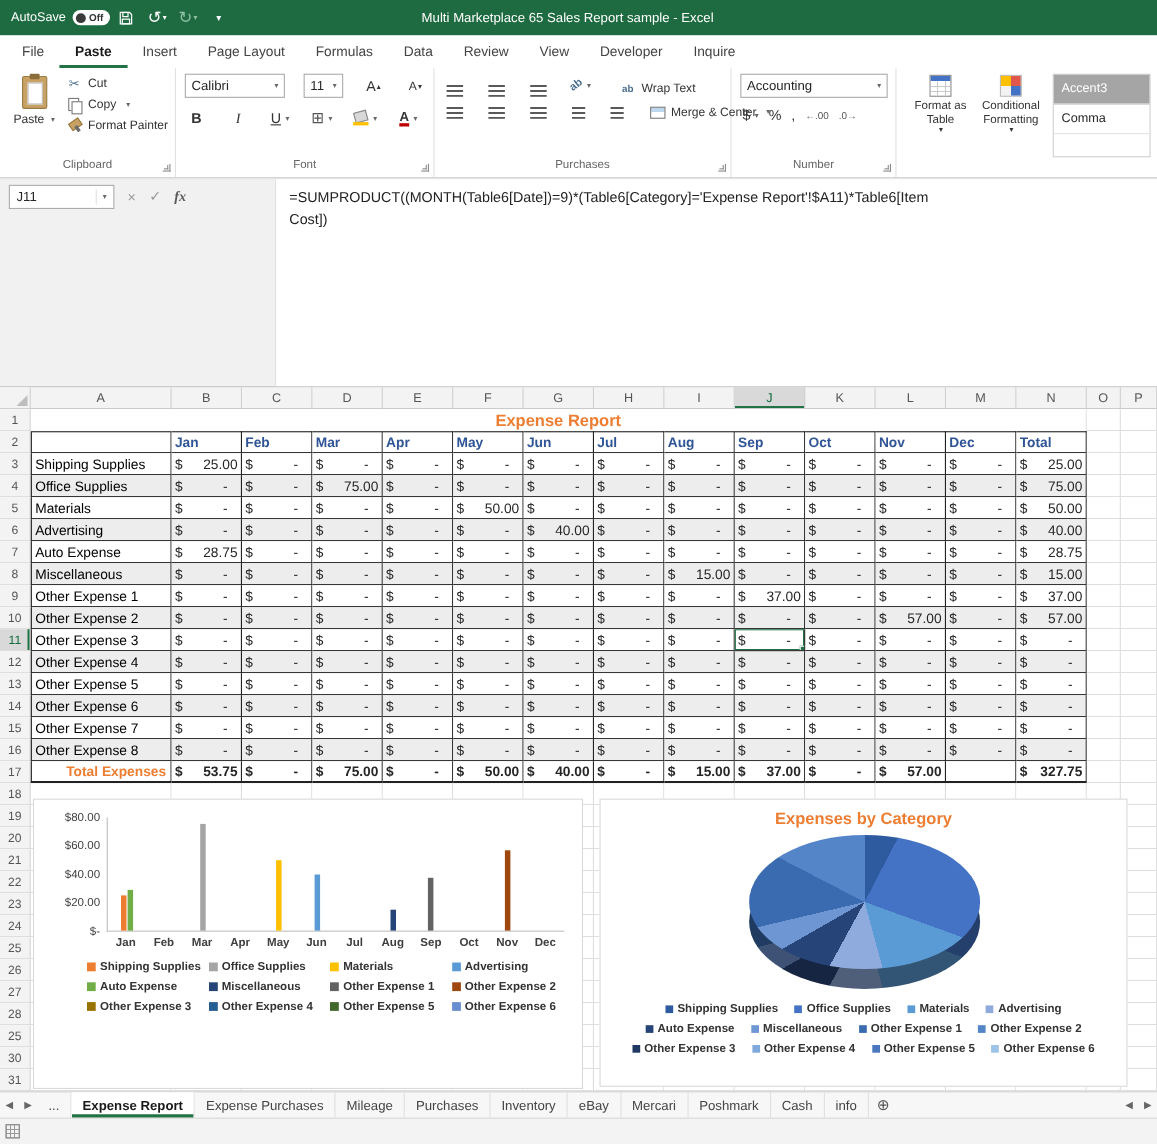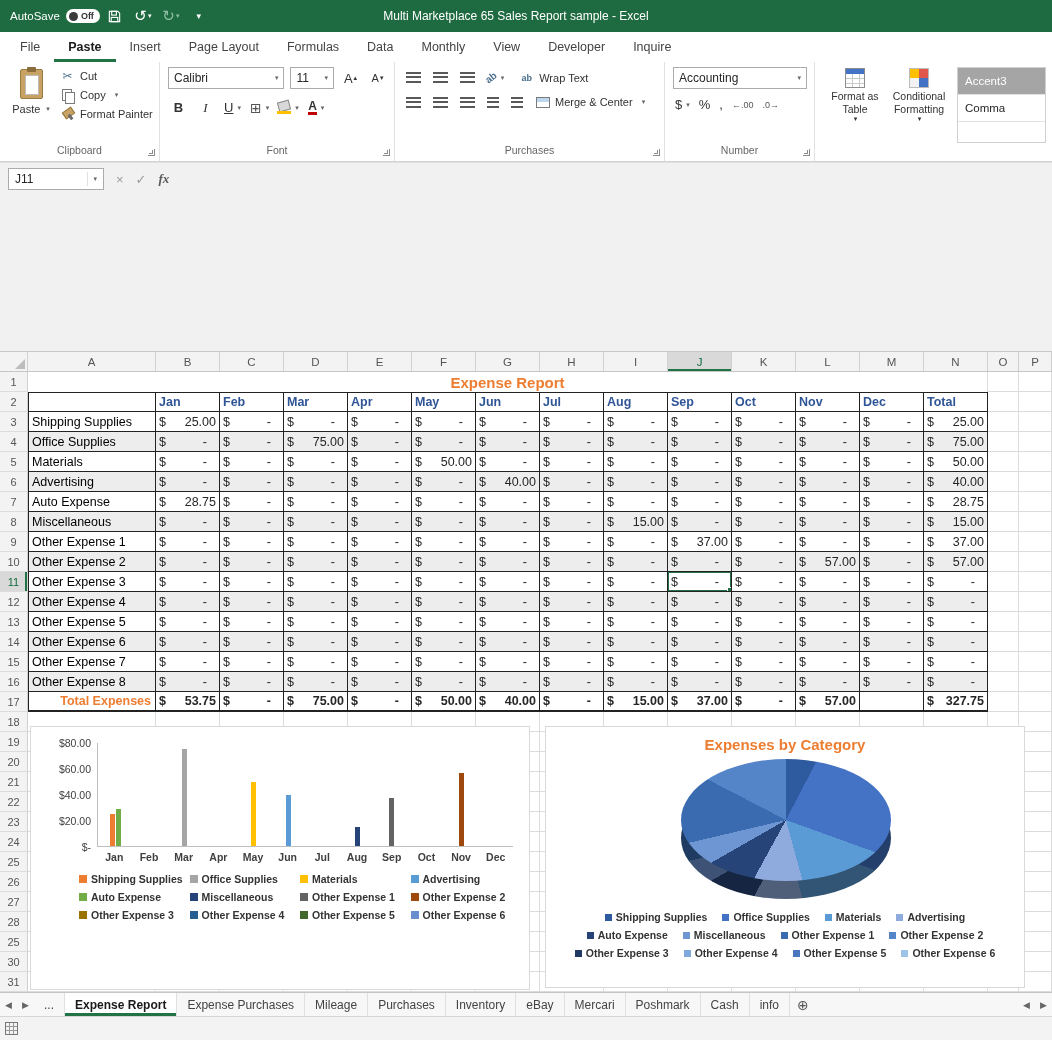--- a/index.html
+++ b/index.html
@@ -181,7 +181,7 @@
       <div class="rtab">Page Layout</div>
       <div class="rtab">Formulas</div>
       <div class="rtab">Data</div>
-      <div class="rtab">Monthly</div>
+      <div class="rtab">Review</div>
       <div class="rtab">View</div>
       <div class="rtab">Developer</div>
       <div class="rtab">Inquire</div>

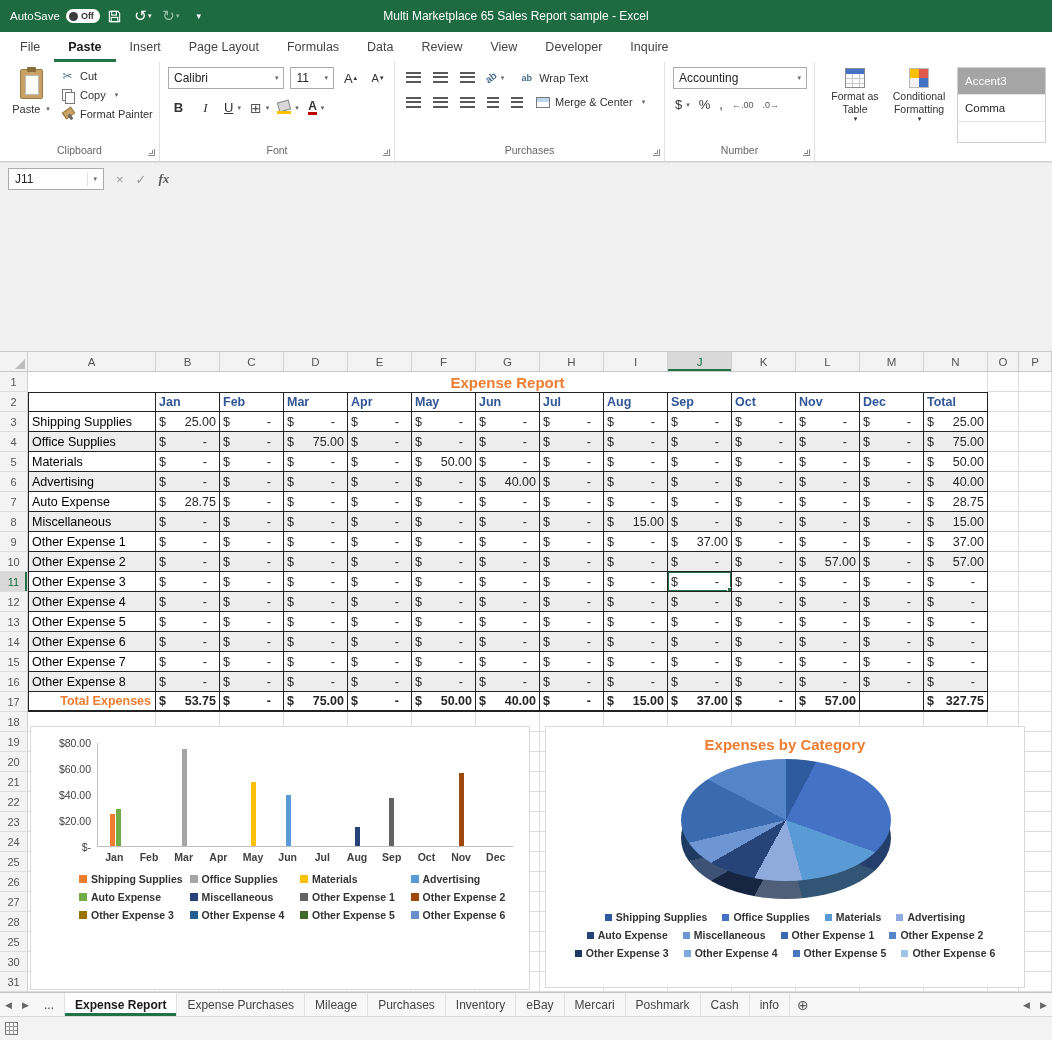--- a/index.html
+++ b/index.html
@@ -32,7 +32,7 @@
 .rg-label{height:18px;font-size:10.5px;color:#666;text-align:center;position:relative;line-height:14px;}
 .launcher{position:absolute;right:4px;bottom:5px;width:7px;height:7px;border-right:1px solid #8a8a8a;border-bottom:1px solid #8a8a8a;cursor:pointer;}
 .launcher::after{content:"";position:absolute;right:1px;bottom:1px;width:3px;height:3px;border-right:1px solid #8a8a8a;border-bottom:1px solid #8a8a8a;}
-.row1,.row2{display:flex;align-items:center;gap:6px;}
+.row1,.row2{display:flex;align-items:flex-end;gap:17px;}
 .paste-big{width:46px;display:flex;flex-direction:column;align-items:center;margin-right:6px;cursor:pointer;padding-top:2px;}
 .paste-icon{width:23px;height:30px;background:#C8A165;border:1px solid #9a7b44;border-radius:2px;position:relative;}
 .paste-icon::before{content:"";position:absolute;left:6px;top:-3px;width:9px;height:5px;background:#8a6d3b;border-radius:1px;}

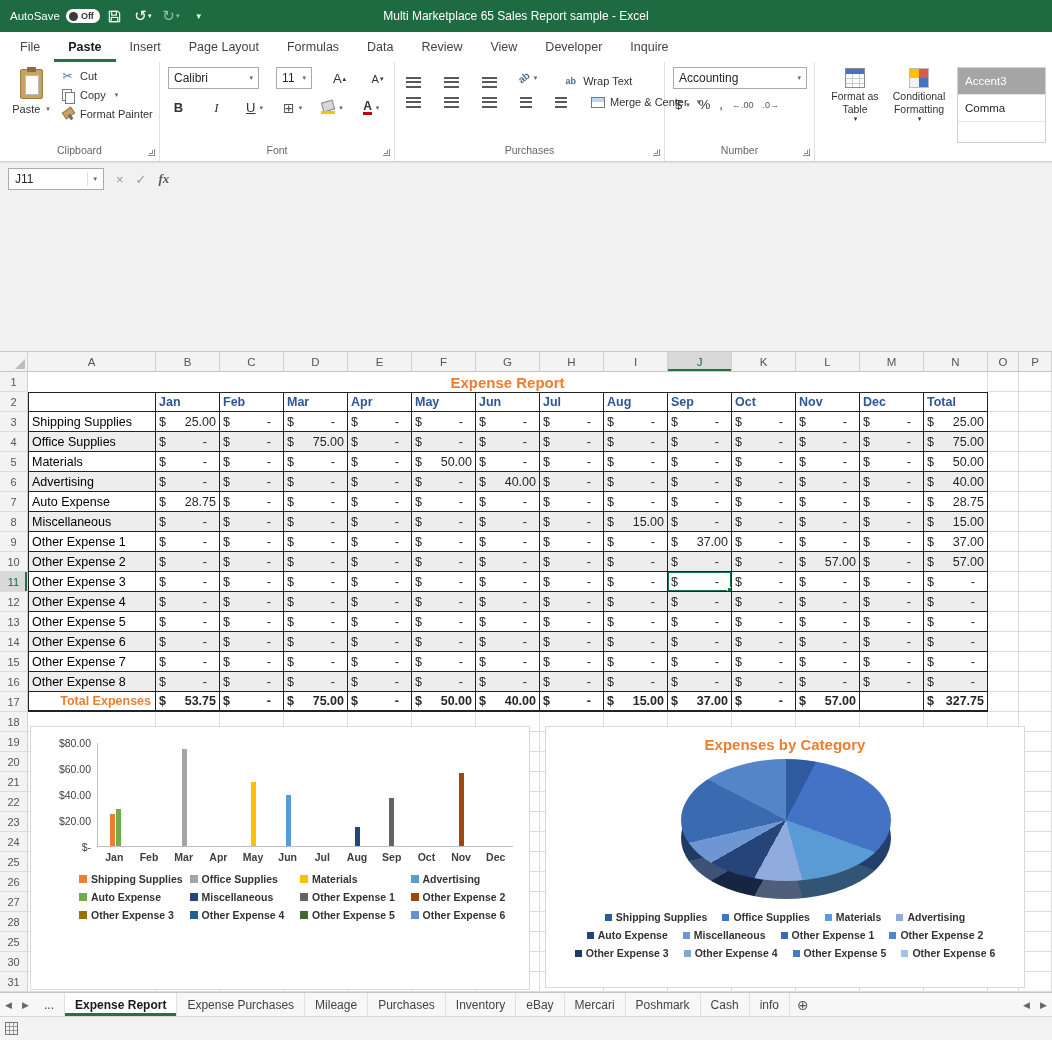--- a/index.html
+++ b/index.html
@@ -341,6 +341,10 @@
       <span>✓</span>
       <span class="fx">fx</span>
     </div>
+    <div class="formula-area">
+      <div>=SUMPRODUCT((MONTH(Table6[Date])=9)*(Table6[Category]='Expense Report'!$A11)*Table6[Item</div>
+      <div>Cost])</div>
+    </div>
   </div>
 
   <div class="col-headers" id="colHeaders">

- **TASK DETAILS**
All entries are to be duplicated exactly, with the pictures left out.

- **RESPONSE TO THIS EXERCISE**
--- a/index.html
+++ b/index.html
@@ -181,7 +181,7 @@
       <div class="rtab">Page Layout</div>
       <div class="rtab">Formulas</div>
       <div class="rtab">Data</div>
-      <div class="rtab">Monthly</div>
+      <div class="rtab">Review</div>
       <div class="rtab">View</div>
       <div class="rtab">Developer</div>
       <div class="rtab">Inquire</div>

--- a/index.html
+++ b/index.html
@@ -32,7 +32,7 @@
 .rg-label{height:18px;font-size:10.5px;color:#666;text-align:center;position:relative;line-height:14px;}
 .launcher{position:absolute;right:4px;bottom:5px;width:7px;height:7px;border-right:1px solid #8a8a8a;border-bottom:1px solid #8a8a8a;cursor:pointer;}
 .launcher::after{content:"";position:absolute;right:1px;bottom:1px;width:3px;height:3px;border-right:1px solid #8a8a8a;border-bottom:1px solid #8a8a8a;}
-.row1,.row2{display:flex;align-items:center;gap:6px;}
+.row1,.row2{display:flex;align-items:flex-end;gap:17px;}
 .paste-big{width:46px;display:flex;flex-direction:column;align-items:center;margin-right:6px;cursor:pointer;padding-top:2px;}
 .paste-icon{width:23px;height:30px;background:#C8A165;border:1px solid #9a7b44;border-radius:2px;position:relative;}
 .paste-icon::before{content:"";position:absolute;left:6px;top:-3px;width:9px;height:5px;background:#8a6d3b;border-radius:1px;}

--- a/index.html
+++ b/index.html
@@ -341,6 +341,10 @@
       <span>✓</span>
       <span class="fx">fx</span>
     </div>
+    <div class="formula-area">
+      <div>=SUMPRODUCT((MONTH(Table6[Date])=9)*(Table6[Category]='Expense Report'!$A11)*Table6[Item</div>
+      <div>Cost])</div>
+    </div>
   </div>
 
   <div class="col-headers" id="colHeaders">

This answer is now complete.